2 COVID-19 positive patients flew from Chennai to Kolkata in pvt airlines on Monday, Bengal govt furious
Two persons from West Bengal, who tested positive for Novel Coronavirus (COVID-19) in Chennai, took a flight from there in a private airline and landed in Kolkata on Monday morning. Following this, the surveillance procedure for COVID-19 cases across the country by the Union civil aviation ministry is being questioned by the Bengal government.
State transport minister Subhendu Adhikari questioned the Union Civil Aviation ministry on how two persons who had tested positive in Chennai could be allowed to travel. The two young men – one of them 25 years old and the other in his 30s – landed in Kolkata airport and from there went straight to their home district East Midnapore in a COVID-19 designated hospital with their reports in order to get themselves admitted. They went to the district’s Boroma Hospital.
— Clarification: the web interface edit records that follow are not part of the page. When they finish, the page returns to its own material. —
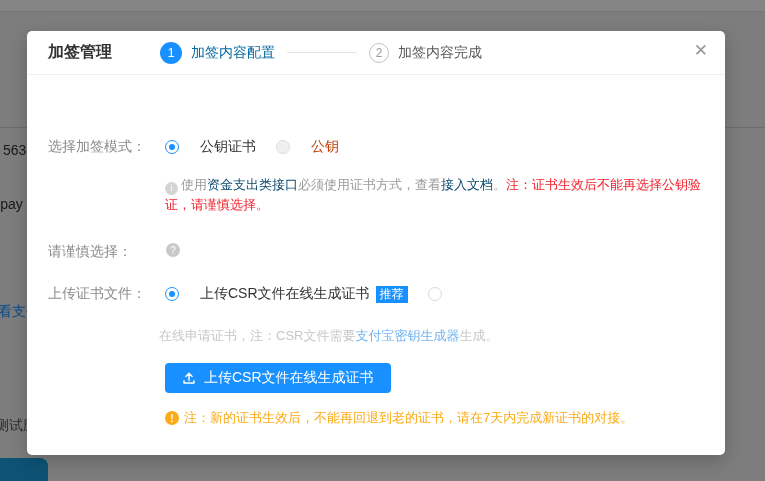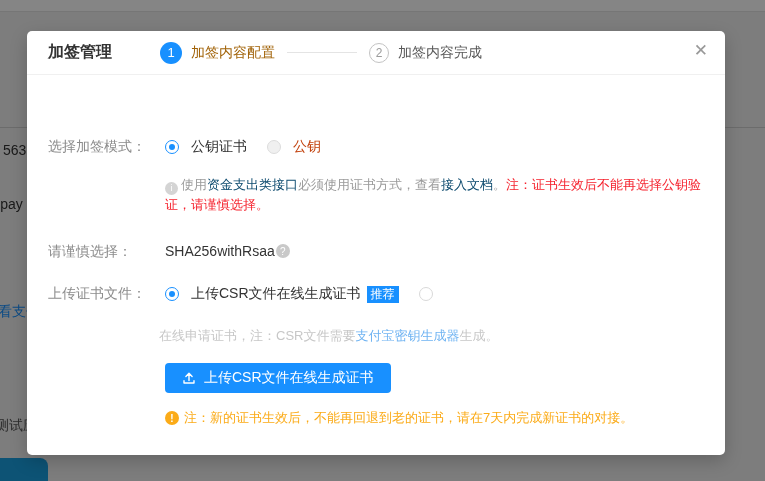"加签内容配置" .step-label { color: #a16207 -> #0369a1 }
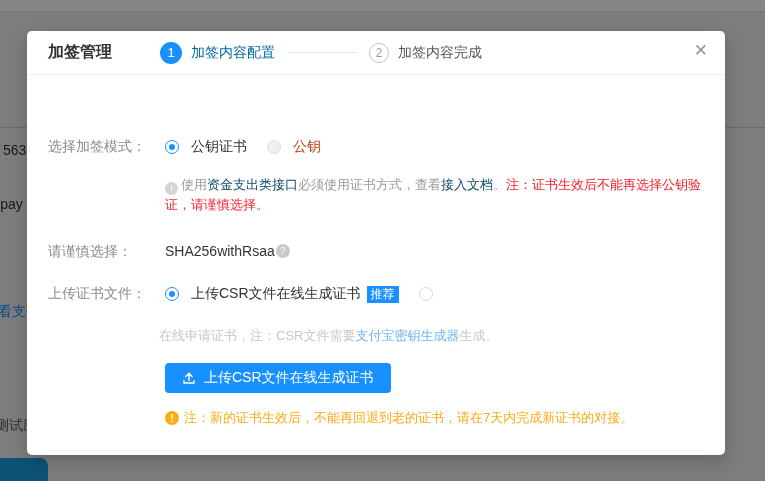"公钥证书" .radio-label { margin-left: 12px -> 21px }
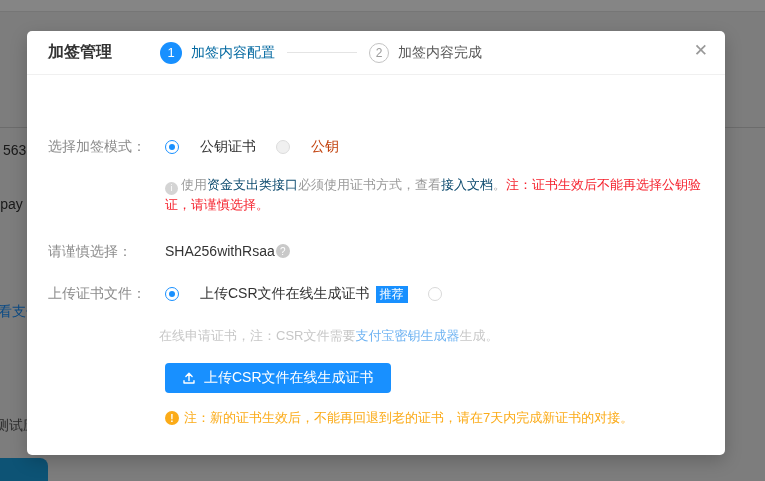"SHA256withRsaa" span { html: <span>SHA256withRsaa</span> -> none }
They got themselves tested on June 12 at a laboratory in Chennai and the reports came the following day stating that they had tested positive. However, they boarded a flight on June 14. “How could they skip the surveillance at the airport? Why were they not admitted to a hospital in Chennai immediately?” Adhikari asked. “They came from Chennai in a flight. Imagine the number of people they may have infected during this entire journey!” he said. The minister also questioned the ICMR stating that the lab where they were tested functions under it.
However, Kolkata airport authorities say that they do not have a system of “identifying” people with COVID-19. “If they are asymptomatic, there is no way it can be identified unless the patient declares it,” an official said.